Китай, 从化 |
Optimizing compiler. Static and dynamic profiler. Memory manager. Code generator
The presentation can be downloaded here.
Determining the optimization profitability
Profitability of intraprocedural optimizations depends on the statement execution probability. It closely relates with control flow graph behavior.
Example for common subexpressions elimination.
z=x*y; if(hardly_ever) { t=x*y; }
This optimization has the disadvantage, it enlarges routine stack because it creates temporary variable to store the result of repeated calculation. In the case when usage of this result is happened inside infrequent basic block the optimization can not be paid back.
A similar argument is appropriate for loop invariant hoisting.
for(i=0;i<n;i++) { … if(hardly_ever) { … = x*y; } }
A lot of optimizations need an information on probability of different events for more precise optimization profitability estimation:
- For intraprocedural optimization "field reordering" it is important to detect which fields are used together "frequently".
- For inlining it is unprofitable to substitute a routine to a call site which is "rarely" used.
- For partial inlining compiler need to detect "hot" parts of the code inside the inline candidate routine.

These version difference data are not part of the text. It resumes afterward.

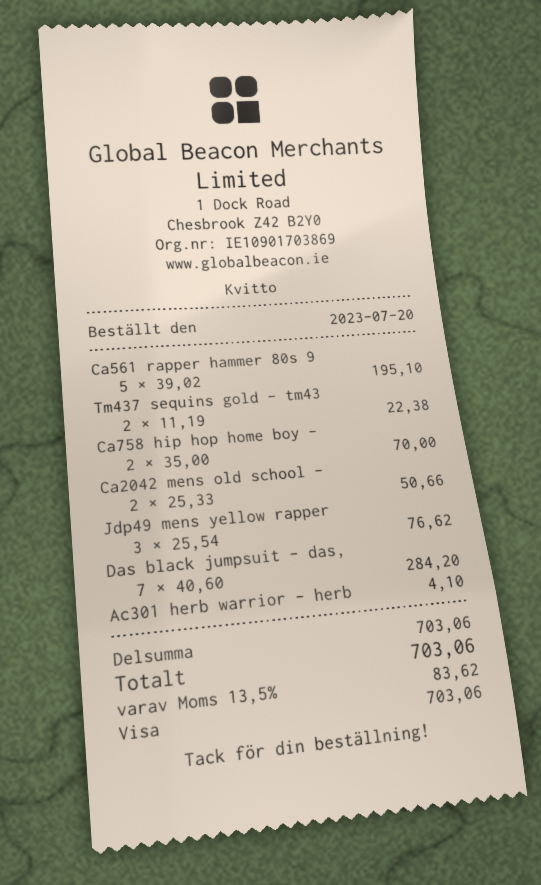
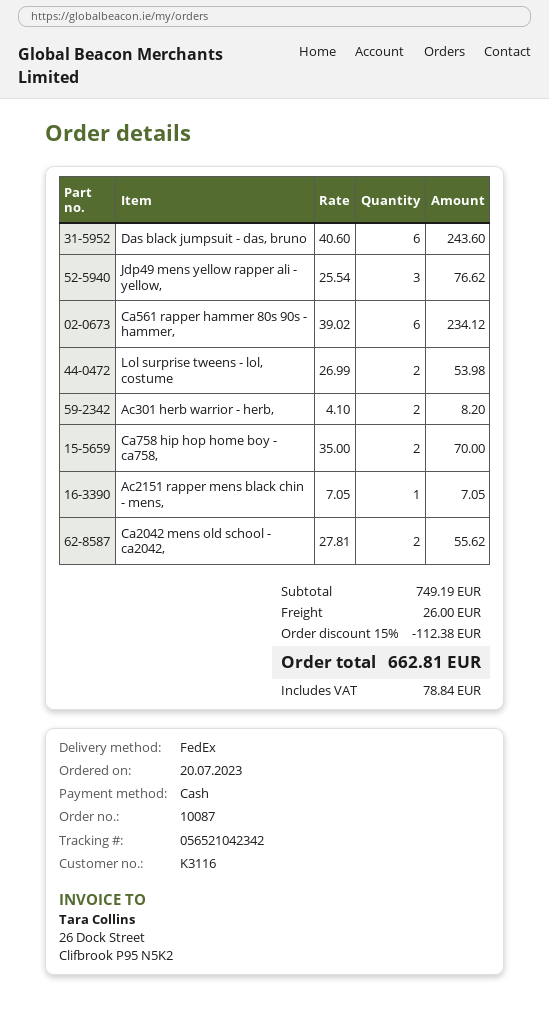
payment method: Visa -> cash
Ca561 rapper hammer 80s 9: 5 x 39.02 = 195.10 -> 6 x 39.02 = 234.12
Tm437 sequins gold - tm43: 2 x 11.19 = 22.38 -> none
Ca2042 mens old school -: 2 x 25.33 = 50.66 -> 2 x 27.81 = 55.62
Das black jumpsuit - das,: 7 x 40.60 = 284.20 -> 6 x 40.60 = 243.60
Ac301 herb warrior - herb: 1 x 4.10 = 4.10 -> 2 x 4.10 = 8.20
Lol surprise tweens - lol, costume: none -> 2 x 26.99 = 53.98
Ac2151 rapper mens black chin - mens,: none -> 1 x 7.05 = 7.05
subtotal: 703.06 -> 749.19
discount: none -> 15% = 112.38
shipping: none -> 26.00
tax: 83.62 -> 78.84
total: 703.06 -> 662.81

- For vectorization it is unprofitable to vectorize loops with "small" iteration count.
- For efficient auto-parallelization compiler need to estimate amount of work which is performed on loop iteration.
- And so on …
Thus optimizing compiler need methods for application event estimation.
There are small hints which can be used to provide the additional information to compiler. For example, builtin_expect is designed to transfer the compiler information about the probability of branching
if(x) => if(__builtin_expect(x,1))
Static profiler
Static profiler performs a static program analysis. It is analysis of application source code performed without the application execution. Profiler calculates the probability of conditional jumps and the base blocks execution fequency. Routine execution frequency is calculated during the call graph analysis.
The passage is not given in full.